SWEETWATER COUNTY – If a 1000+ km race where you ride semi-wild horses across the Mongolian steppe sounds like a good time, then you might be Sweetwater County Public Defender Rick Helson.
Helson, a 59-year-old attorney by day, devotes himself to horsemanship in his free time and is training hard for a rugged overland race known as the Mongol Derby. He was not raised on a horse though.
When asked to describe his history in horsemanship, Helson’s reply was, “That won’t take long.”
Helson got involved with riding only seven years ago. Back then, he took a very basic BOCES class about riding and began helping a friend gather cows at a ranch in Utah. They spent a couple days gathering the cows to brand and vaccinate them.
“It was very exciting,” said Helson. “I went down the following day and they were surprised I came back.”
After that, Helson continued to go back regularly to ride and help on his friend’s ranch. Now, a few short years later, he’s a horse owner and competes in ranching events for sorting and penning.
The Mongol Derby
Word of the the Mongol Derby first reached Helson via a friend who sent him a link to a National Geographic article.

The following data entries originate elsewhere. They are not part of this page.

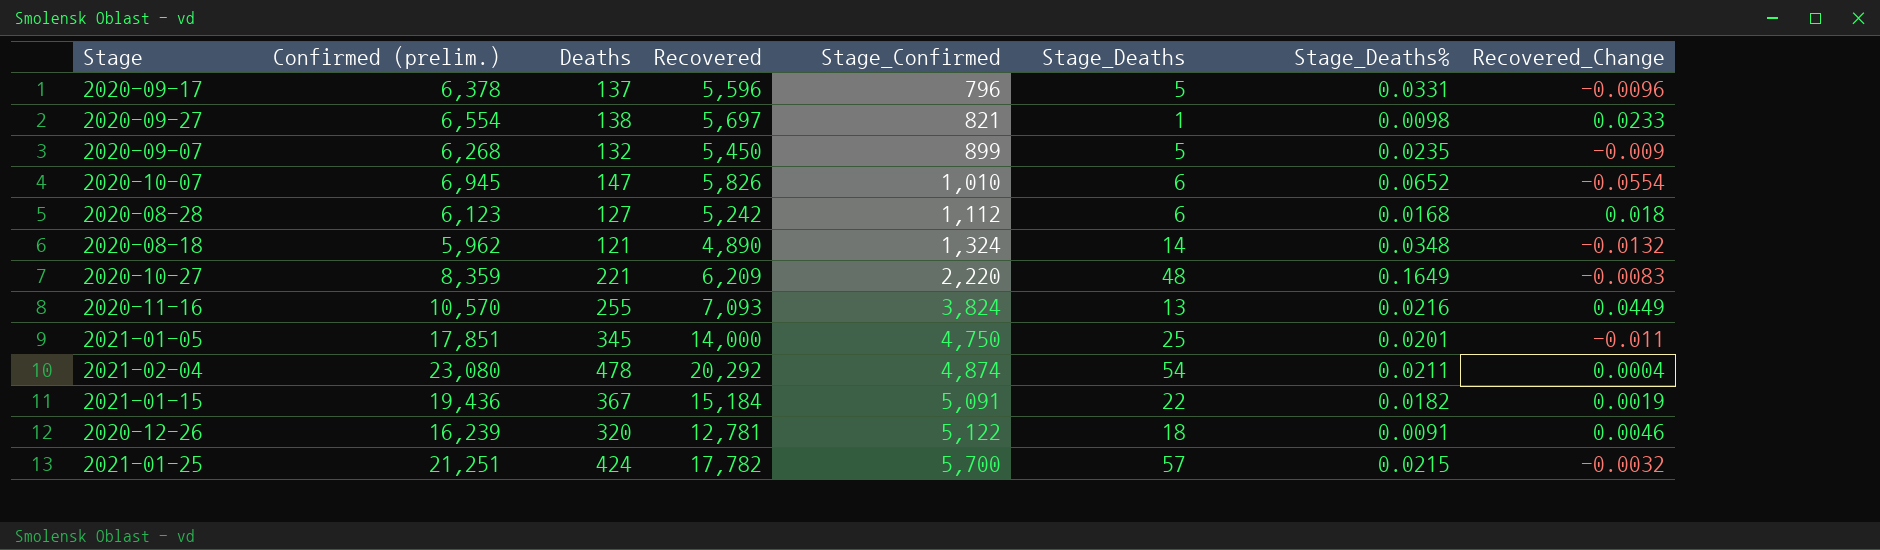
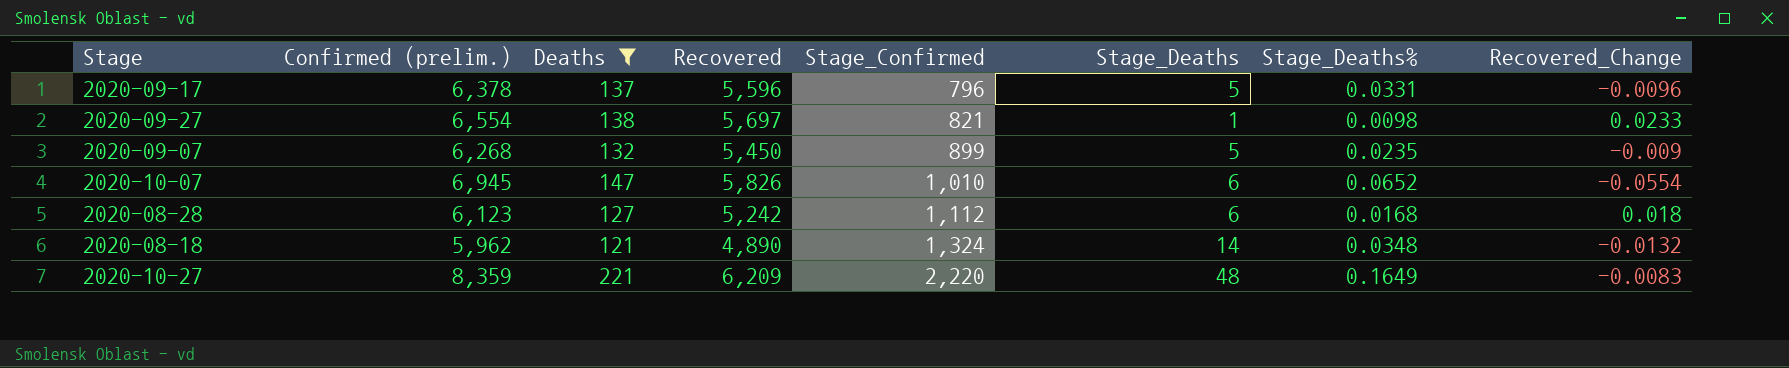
filter: none -> Deaths <= 221

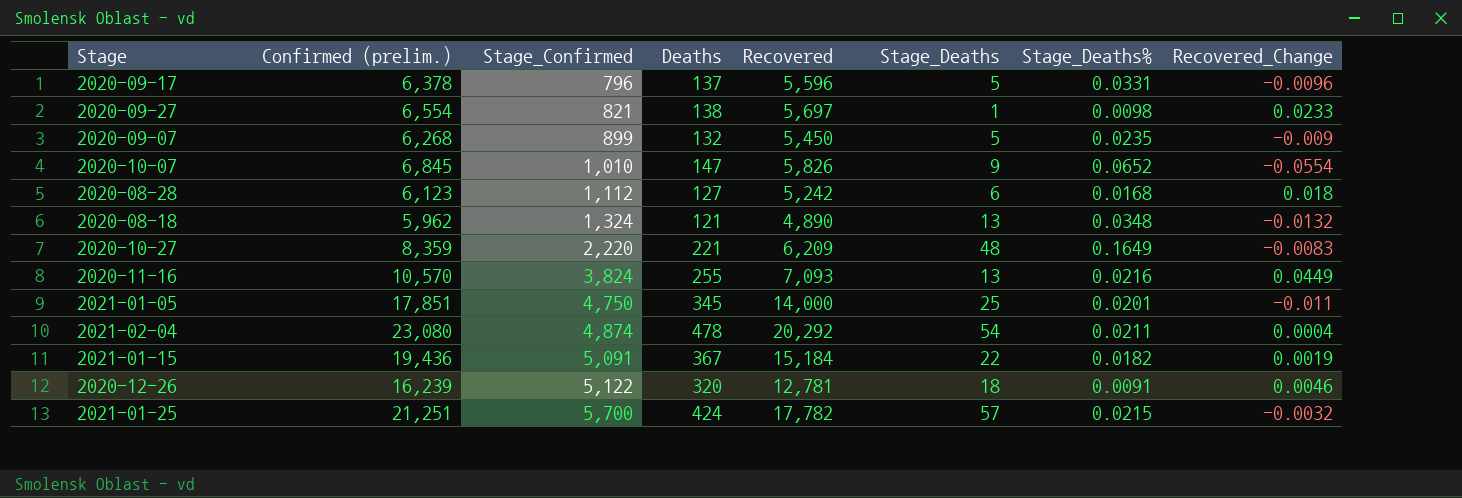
filter: Deaths <= 221 -> none
column Stage_Confirmed | position: 5 -> 3
2020-10-07 | Confirmed (prelim.): 6,945 -> 6,845
2020-10-07 | Stage_Deaths: 6 -> 9
2020-08-18 | Stage_Deaths: 14 -> 13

This derby, which changes route every year across the Mongolian steppe, recreates Chinggis Khaan’s legendary postal system.
Riders change horses every 40 km and they may stay with the local herders or camp under the stars.

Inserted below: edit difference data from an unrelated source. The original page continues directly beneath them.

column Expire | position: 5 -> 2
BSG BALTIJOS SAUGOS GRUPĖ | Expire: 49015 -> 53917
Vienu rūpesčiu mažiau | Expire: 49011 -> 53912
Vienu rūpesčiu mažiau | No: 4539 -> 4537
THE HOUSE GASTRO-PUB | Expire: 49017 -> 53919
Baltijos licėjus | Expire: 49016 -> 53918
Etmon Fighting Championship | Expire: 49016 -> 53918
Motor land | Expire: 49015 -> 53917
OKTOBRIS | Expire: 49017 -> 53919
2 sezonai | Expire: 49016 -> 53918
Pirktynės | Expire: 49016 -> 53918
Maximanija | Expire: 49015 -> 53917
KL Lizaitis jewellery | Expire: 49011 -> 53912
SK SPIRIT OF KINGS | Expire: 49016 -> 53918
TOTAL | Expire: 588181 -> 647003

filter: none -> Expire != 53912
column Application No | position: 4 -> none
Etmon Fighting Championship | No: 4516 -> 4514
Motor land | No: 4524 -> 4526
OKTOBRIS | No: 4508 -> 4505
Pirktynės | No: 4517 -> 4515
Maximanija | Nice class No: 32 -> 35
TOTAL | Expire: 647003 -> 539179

The horses they ride are Mongolian horses, revered in Mongolian culture. They date back to the 13th century when Mongol warriors rode them to deliver mail and messages across a vast empire. They are small horses, but are described as sturdy, fearless, wild, and unbelievably tough.
They assign the first horse to you, but then when you get into the next horse changing station, the first person there gets the first choice of the horses. If you can tell which one bucks and which one doesn’t [it’s helpful], because these are not finished horses like we see.”
Each year, 40 riders compete for the derby crown. According to the race marketing materials, “To stand a chance of finishing, riders must balance survival skills and horsemanship. They must endure the elements, semi-wild horses, as well as unfamiliar food and terrain.”
Preparation and Training
For training, Helson’s first order of business was to get a personal trainer. He needed to lean up because the horses are so small.
He also got help from a local riding coach, Laura Halbert.
“She’s got a very long history of teaching equine activities. She has been teaching me different skills that you need, different postures, [and] different ways to ride,” said Helson.
Halbert taught him ways to ride that are easier on the horse, since one solid strategy to win this race is to have the least impact on each animal over the 25 miles.
Another major obstacle is the rugged terrain, through which Helson will have to negotiate a route using a set of GPS waypoints.
I’ve looked at the terrain, which in some regards is not that dramatically different from Wyoming. We’re used to wide open spaces and the steppe is wide open spaces.”
The landscape will be “a lot of undulating hills, a lot of grass. There will be some forests, some steep hills, lots of valleys to go through.”
The race begins August 9. And at least for some of what Helson is expecting, “I will find out when I get there.”